Das Ding mit Interviews

Interview Chance the Rapper
Interview mit Chance The Rapper | Steht nicht im Zusammenhang mit dem Text!

Ich bin ein großer Fan von Interviews. Interviews verschaffen den Fans der Musiker eine andere Ansicht. Die Ansicht eines Künstlers, der wirklich schon alles, scheinbar unmögliche, geschafft hat. Egal ob in den Tracks oder Musikvideos scheint es mir immer, als wenn dieser Mensch, der den Künstler verkörpert, über dem Hörer steht. Es ist das ganz große Bild der Bühne in meinem Kopf, wenn ich einen Track höre. Der Rapper steht oben auf der Bühne und schaut auf die leere Masse und wird gefeiert wie ein mächtiges Wesen. Der Gedanke ist interessant, weil mir aufgefallen ist, dass für viele Fans Interviews wichtig sind, weil Interviews den Rapper mit den Fan auf eine Augenhöhe bringen.

In einem Interview zieht man dem Rapper, Künstler das Scheinbild/Kostüm aus. Zumindest bei einigen Künstlern schafft man diesen Effekt. Leider wird es immer schwerer dieses Ergebnis zu erreichen. Meiner Meinung nach gibt es Künstler, die ihren Style zu sehr verkörpern und sich zu sehr als die Übermenschen hinstellen. Beispiele werden in diesem Blog-Eintrag ausfallen, weil ich niemanden wirklich zu 100% einfügen kann. 

Natürlich ist ein Grund, warum wir immer einen Musiker als ganz besonderen Menschen auftrumpfen, die Medien, die den Künstler, den Fans vorstellen. Ganz viele Zahlen, Geschichten und auch materielle Dinge, werden dem Fan entgegen geschmissen und dieser soll am besten die größten Augen machen.

Eine Erkenntnis hatte ich Mal bei einem Interview, in welchem weiß ich leider nicht mehr, dass ein Künstler genau so auf einer Ebene steht wie ich selbst auch.
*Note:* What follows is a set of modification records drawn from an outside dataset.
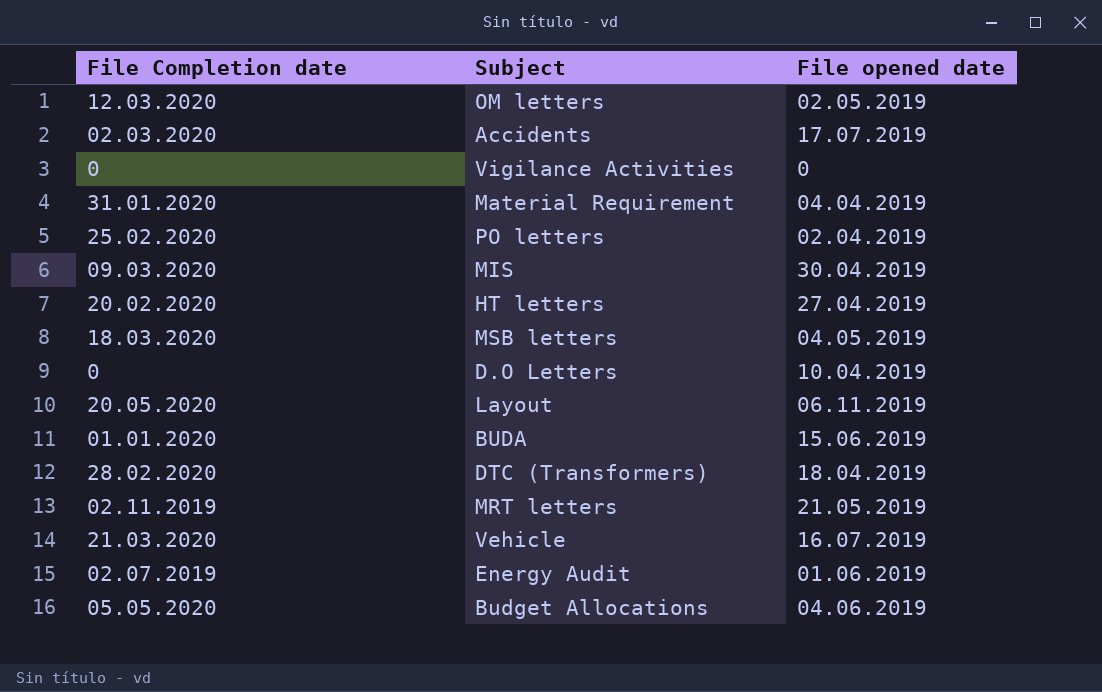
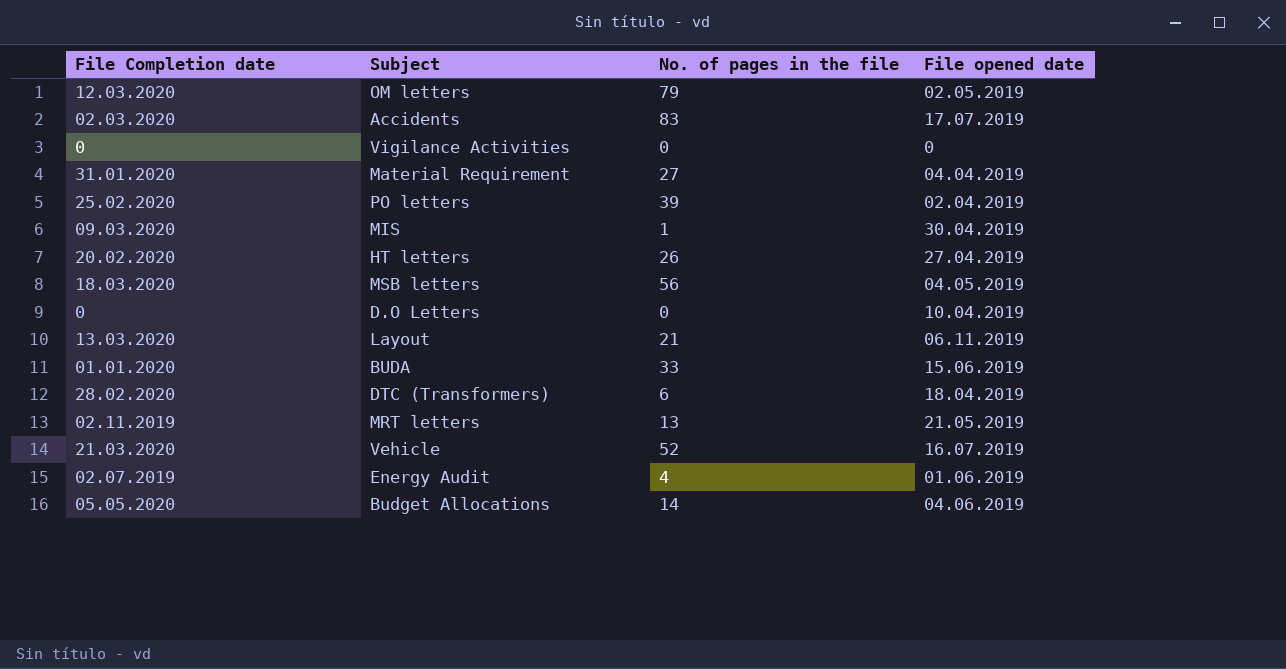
column No. of pages in the file | position: none -> 3
Layout | File Completion date: 20.05.2020 -> 13.03.2020

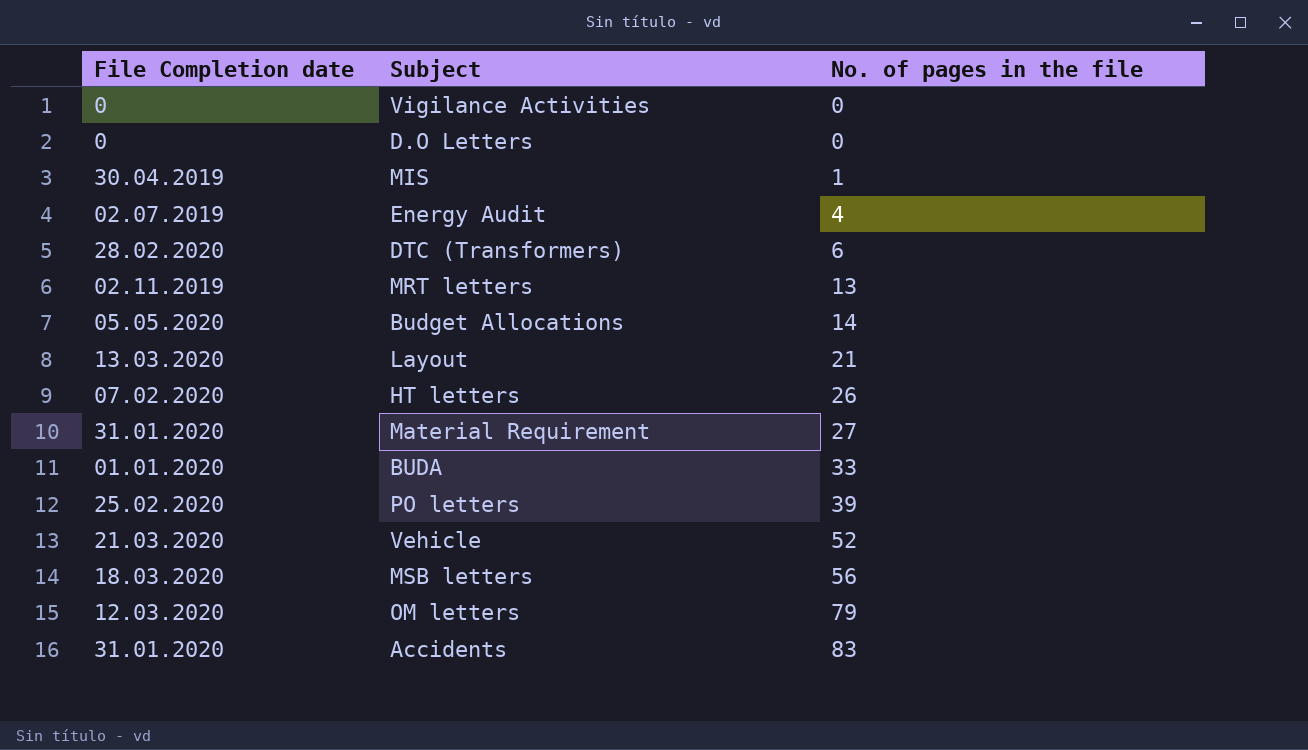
row order: none -> No. of pages in the file ascending
column File opened date | position: 4 -> none
MIS | File Completion date: 09.03.2020 -> 30.04.2019
HT letters | File Completion date: 20.02.2020 -> 07.02.2020
Accidents | File Completion date: 02.03.2020 -> 31.01.2020

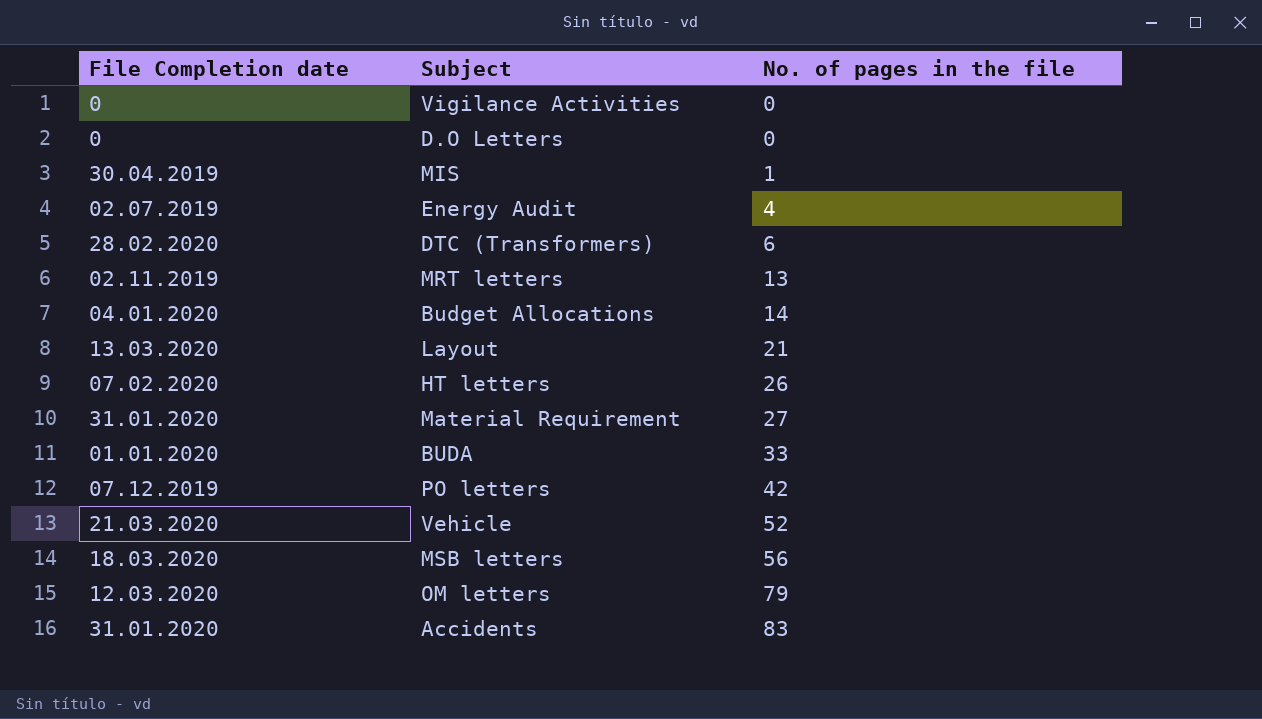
Budget Allocations | File Completion date: 05.05.2020 -> 04.01.2020
PO letters | File Completion date: 25.02.2020 -> 07.12.2019
PO letters | No. of pages in the file: 39 -> 42

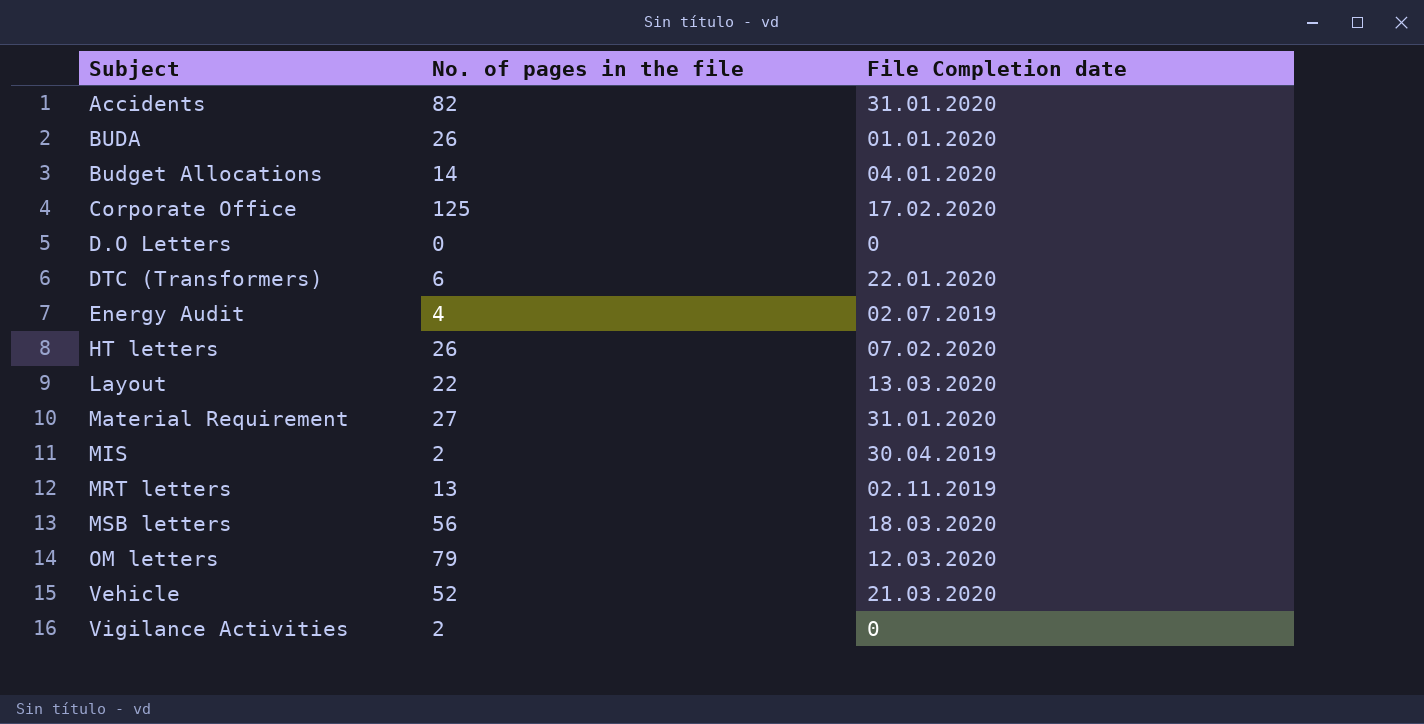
row order: No. of pages in the file ascending -> Subject ascending
column File Completion date | position: 1 -> 3
row PO letters: 07.12.2019 | 42 -> none
Accidents | No. of pages in the file: 83 -> 82
BUDA | No. of pages in the file: 33 -> 26
row Corporate Office: none -> 125 | 17.02.2020
DTC (Transformers) | File Completion date: 28.02.2020 -> 22.01.2020
Layout | No. of pages in the file: 21 -> 22
MIS | No. of pages in the file: 1 -> 2
Vigilance Activities | No. of pages in the file: 0 -> 2

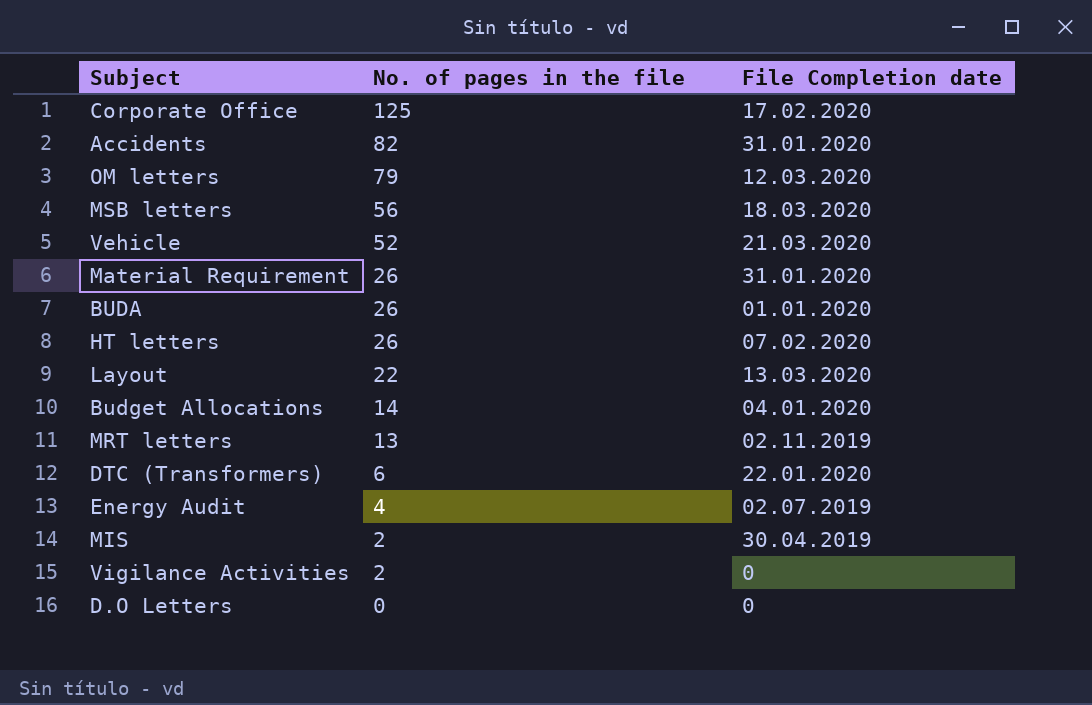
row order: Subject ascending -> No. of pages in the file descending
Material Requirement | No. of pages in the file: 27 -> 26

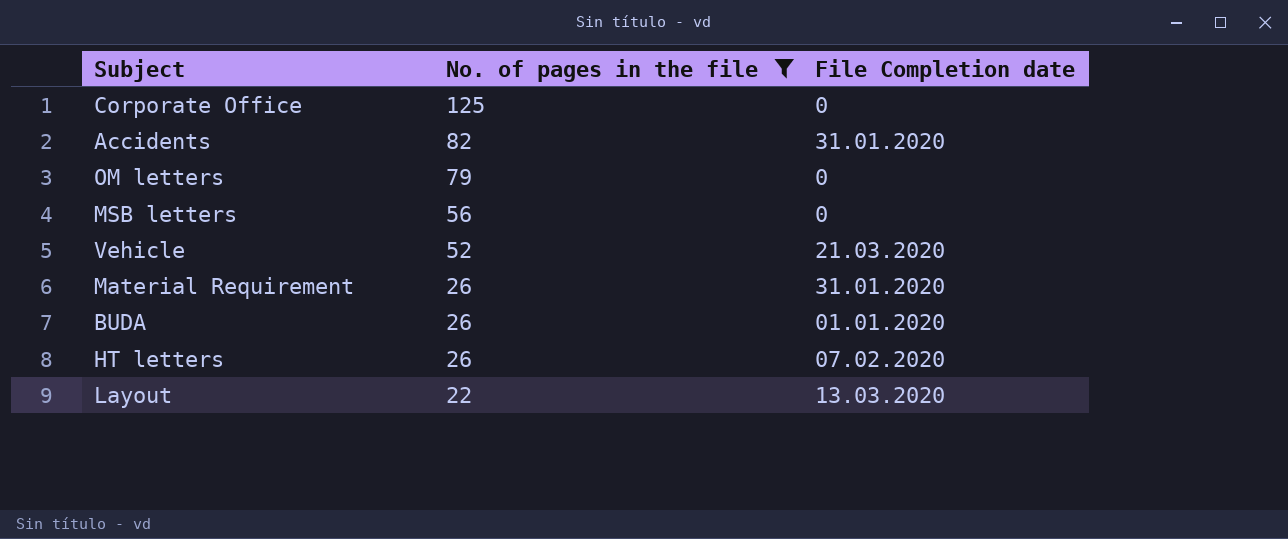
filter: none -> No. of pages in the file >= 22
Corporate Office | File Completion date: 17.02.2020 -> 0
OM letters | File Completion date: 12.03.2020 -> 0
MSB letters | File Completion date: 18.03.2020 -> 0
Messwerte, wie Verdienst & Erfolg verschwinden seit dem in meinem Kopf. Mir ist es egal wie groß der Erfolg ist, mir ist wichtig was in meinem Ohr ankommt und durch mein Gehirn geht. Dieses Gefühl, dass man hat wenn man seinen Lieblings-Track hört, kann man nicht erreichen wenn der Rapper mit einer Goldkette vor meinen Augen rum schwingt!

Die normale Stimme und den Menschen in Interviews

Bushido ist das perfekte Beispiel, dass ein Künstler anders bei einem Interview ist als auf der Platte, die man von ihm hört. Die Stimme ist in einem Track immer sehr gehoben, voluminös, beinah „bosshaft„. Bei einem Interview ist die Stimme ganz anders und normal und man erkennt endlich wieder den Menschen. Ein weiteres Beispiel ist auch Kollegah, wenn wir schon das Wort „bosshaft“ in den Text schreiben. Er ist dafür bekannt, dass er reinen „Image-Rap“ betreibt und kein Wort von dem Zuhälter-Leben wahr ist. Schönes und reines Entertainment ist das Schema von Kollegah´s Tracks. Kollegah´s Interviews sind immer sehr sympatisch und vernünftig, zumindest heutzutage prallt er nicht mehr so heftig mit dem Boss Image.

Ein Fakt, der den Künstler Mensch werden lässt sind beantwortete Fragen oder einfach nur kurze normale Geschichten aus dem Alltag.

Wie beeinflusst ein Interview die Musik?

Seitdem ich es ausschalte, was der Rapper hat oder erlebt, kann ich die Musik in einem ganz anderen Winkel betrachten, somit auch für mich anderes bewerten. Das Bewerten ist sehr wichtig, weil es das Endbild in unserem Kopf hinterlässt und zwischen gut und schlecht unterscheidet.

Interviews sind nicht immer der Schalter, der den blendenden Scheinwerfer ausschaltet. Manchmal ist es sogar anders herum. Der Scheinwerfer wird erst durch das Interview umgelegt und blendet den Hörer so sehr, dass es die Bewertung beeinflusst. Meiner Meinung nach ist genau das der Fall, bei ganz vielen Rappern heutzutage. Wieder möchte ich keine Namen nennen, ich kann nur sagen, dass es hauptsächlich den amerikanischen Markt größtenteils abdeckt.

Lil Uzi Vert Interview
Lil Uzi Vert Interview | Steht in keinem Zusammenhang mit dem Beitrag!